Nothing past the line containing "column dragonkills | position: none -> 5" belongs in the output. Copy exactly every line of the data below from the first up to and including it.

*** Opening RECORDS TO PROCESS ***

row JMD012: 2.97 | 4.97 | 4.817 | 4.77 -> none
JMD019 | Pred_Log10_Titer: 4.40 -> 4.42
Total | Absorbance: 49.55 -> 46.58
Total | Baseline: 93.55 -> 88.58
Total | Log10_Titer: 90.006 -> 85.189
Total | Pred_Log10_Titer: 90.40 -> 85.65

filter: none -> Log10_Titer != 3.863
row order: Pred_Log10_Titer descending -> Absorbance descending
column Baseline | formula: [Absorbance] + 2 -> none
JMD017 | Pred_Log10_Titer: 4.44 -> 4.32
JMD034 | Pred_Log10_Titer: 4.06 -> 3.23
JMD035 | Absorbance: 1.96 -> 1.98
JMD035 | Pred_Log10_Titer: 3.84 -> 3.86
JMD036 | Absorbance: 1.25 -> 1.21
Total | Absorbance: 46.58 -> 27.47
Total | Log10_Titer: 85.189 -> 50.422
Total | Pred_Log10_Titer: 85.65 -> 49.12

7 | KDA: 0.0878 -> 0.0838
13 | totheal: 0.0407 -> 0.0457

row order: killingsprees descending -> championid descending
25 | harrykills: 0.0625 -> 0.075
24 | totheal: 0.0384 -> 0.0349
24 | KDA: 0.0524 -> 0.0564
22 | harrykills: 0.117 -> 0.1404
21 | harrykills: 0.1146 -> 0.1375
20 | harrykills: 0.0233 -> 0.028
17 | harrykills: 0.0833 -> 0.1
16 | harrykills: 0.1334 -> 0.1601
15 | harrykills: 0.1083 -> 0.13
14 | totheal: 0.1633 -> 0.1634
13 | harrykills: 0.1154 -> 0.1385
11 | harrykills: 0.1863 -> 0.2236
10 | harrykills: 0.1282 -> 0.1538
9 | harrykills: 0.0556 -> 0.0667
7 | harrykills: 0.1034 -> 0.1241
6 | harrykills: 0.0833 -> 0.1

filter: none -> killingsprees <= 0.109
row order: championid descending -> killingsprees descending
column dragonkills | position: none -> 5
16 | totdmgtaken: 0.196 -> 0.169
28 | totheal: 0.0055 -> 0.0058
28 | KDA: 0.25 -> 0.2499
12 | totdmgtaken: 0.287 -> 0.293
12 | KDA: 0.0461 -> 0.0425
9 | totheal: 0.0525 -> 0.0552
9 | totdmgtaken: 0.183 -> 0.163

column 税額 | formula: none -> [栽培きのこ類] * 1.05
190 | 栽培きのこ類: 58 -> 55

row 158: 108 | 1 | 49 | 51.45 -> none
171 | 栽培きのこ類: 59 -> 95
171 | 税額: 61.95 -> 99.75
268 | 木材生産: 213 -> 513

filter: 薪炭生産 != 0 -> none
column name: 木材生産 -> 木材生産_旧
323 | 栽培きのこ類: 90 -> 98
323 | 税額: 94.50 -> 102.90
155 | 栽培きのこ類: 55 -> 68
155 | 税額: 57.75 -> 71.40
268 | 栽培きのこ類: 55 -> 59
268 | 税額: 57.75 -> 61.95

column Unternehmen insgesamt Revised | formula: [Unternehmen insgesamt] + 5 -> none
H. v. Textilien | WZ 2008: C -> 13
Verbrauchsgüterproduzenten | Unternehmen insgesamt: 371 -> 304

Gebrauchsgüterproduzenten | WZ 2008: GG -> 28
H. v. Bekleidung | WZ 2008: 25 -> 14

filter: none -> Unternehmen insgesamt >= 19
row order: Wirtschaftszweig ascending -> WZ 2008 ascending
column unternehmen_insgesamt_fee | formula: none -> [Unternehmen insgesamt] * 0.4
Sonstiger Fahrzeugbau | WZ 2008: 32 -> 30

*** Closing RECORDS TO PROCESS ***

**WRITTEN ANSWER**
row JMD012: 2.97 | 4.97 | 4.817 | 4.77 -> none
JMD019 | Pred_Log10_Titer: 4.40 -> 4.42
Total | Absorbance: 49.55 -> 46.58
Total | Baseline: 93.55 -> 88.58
Total | Log10_Titer: 90.006 -> 85.189
Total | Pred_Log10_Titer: 90.40 -> 85.65

filter: none -> Log10_Titer != 3.863
row order: Pred_Log10_Titer descending -> Absorbance descending
column Baseline | formula: [Absorbance] + 2 -> none
JMD017 | Pred_Log10_Titer: 4.44 -> 4.32
JMD034 | Pred_Log10_Titer: 4.06 -> 3.23
JMD035 | Absorbance: 1.96 -> 1.98
JMD035 | Pred_Log10_Titer: 3.84 -> 3.86
JMD036 | Absorbance: 1.25 -> 1.21
Total | Absorbance: 46.58 -> 27.47
Total | Log10_Titer: 85.189 -> 50.422
Total | Pred_Log10_Titer: 85.65 -> 49.12

7 | KDA: 0.0878 -> 0.0838
13 | totheal: 0.0407 -> 0.0457

row order: killingsprees descending -> championid descending
25 | harrykills: 0.0625 -> 0.075
24 | totheal: 0.0384 -> 0.0349
24 | KDA: 0.0524 -> 0.0564
22 | harrykills: 0.117 -> 0.1404
21 | harrykills: 0.1146 -> 0.1375
20 | harrykills: 0.0233 -> 0.028
17 | harrykills: 0.0833 -> 0.1
16 | harrykills: 0.1334 -> 0.1601
15 | harrykills: 0.1083 -> 0.13
14 | totheal: 0.1633 -> 0.1634
13 | harrykills: 0.1154 -> 0.1385
11 | harrykills: 0.1863 -> 0.2236
10 | harrykills: 0.1282 -> 0.1538
9 | harrykills: 0.0556 -> 0.0667
7 | harrykills: 0.1034 -> 0.1241
6 | harrykills: 0.0833 -> 0.1

filter: none -> killingsprees <= 0.109
row order: championid descending -> killingsprees descending
column dragonkills | position: none -> 5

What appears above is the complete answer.